**Your objective**
After going through the data below, state how many lines contain "width", and nothing else.

**Task material**
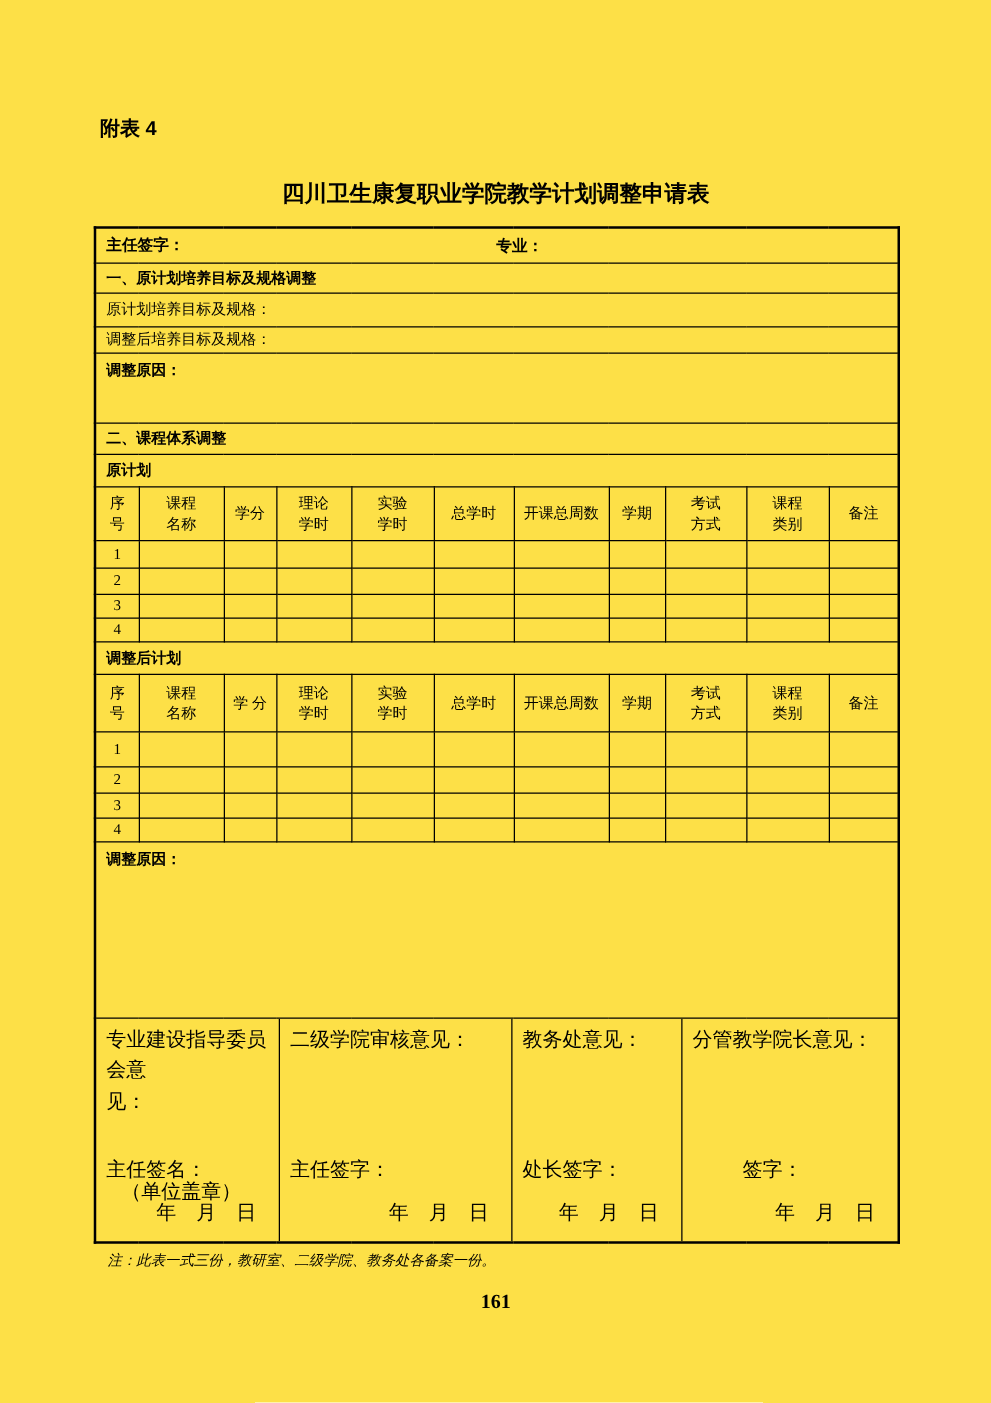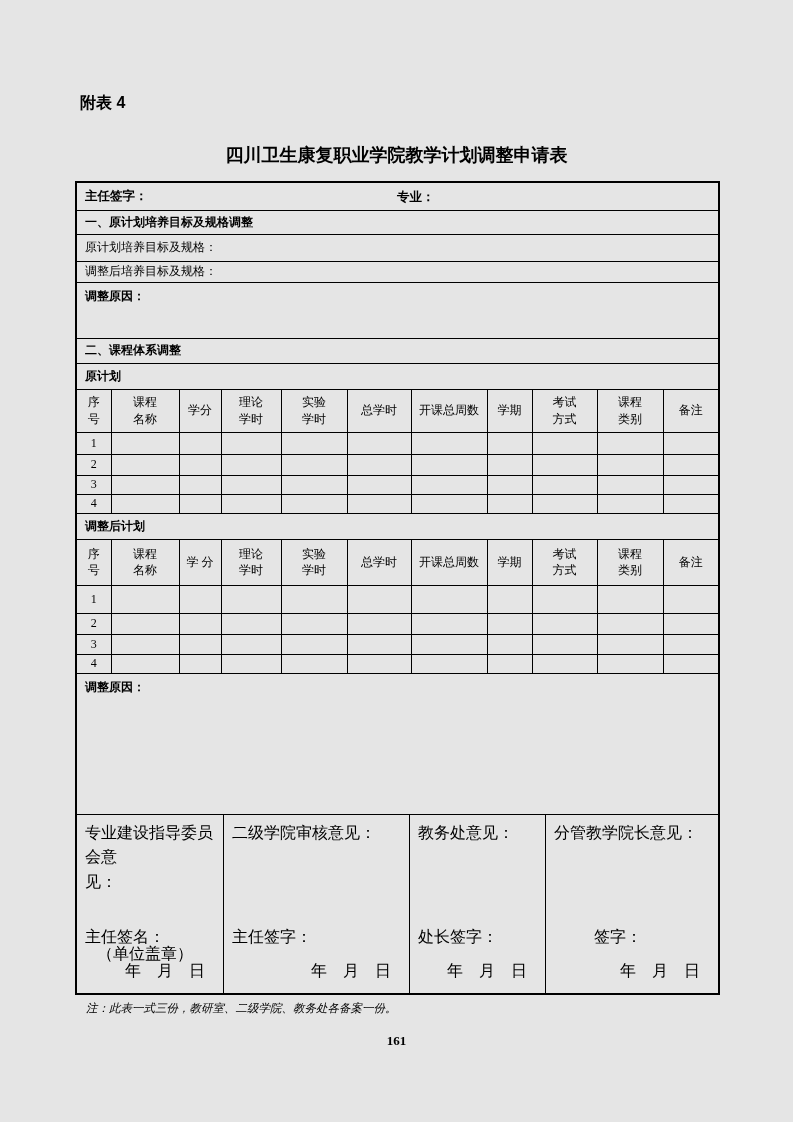--- a/index.html
+++ b/index.html
@@ -5,7 +5,7 @@
   * { margin:0; padding:0; box-sizing:border-box; }
   html,body { background:#ffffff; }
   .page {
-    position:relative; width:793px; height:1122px; background:#e5e5e5;
+    position:relative; width:793px; height:1122px; background:#fde047;
     font-family:"Liberation Serif", serif; color:#000; overflow:hidden;
   }
   .appendix {

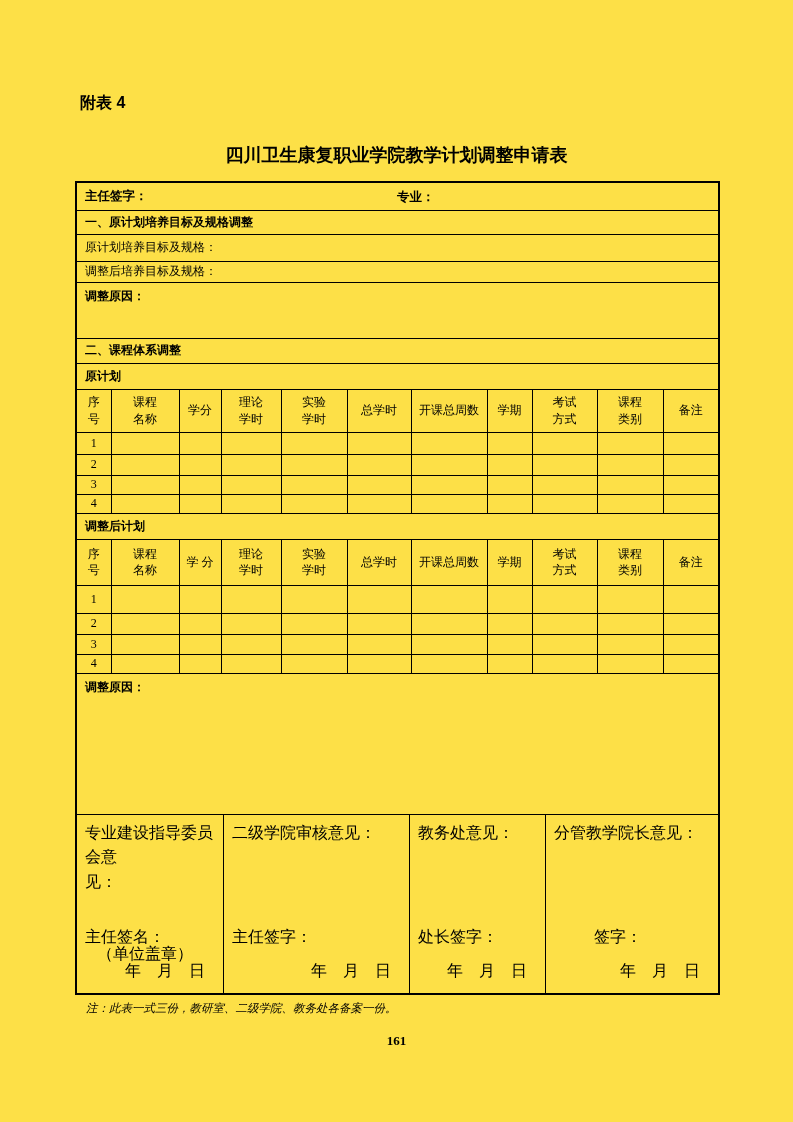--- a/index.html
+++ b/index.html
@@ -52,7 +52,7 @@
   }
   .pagenum {
     position:absolute; left:0; top:1033px; width:100%; text-align:center;
-    font-size:13px; font-weight:bold;
+    font-size:16px; font-weight:bold;
   }
 </style>
 </head>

**Result**
3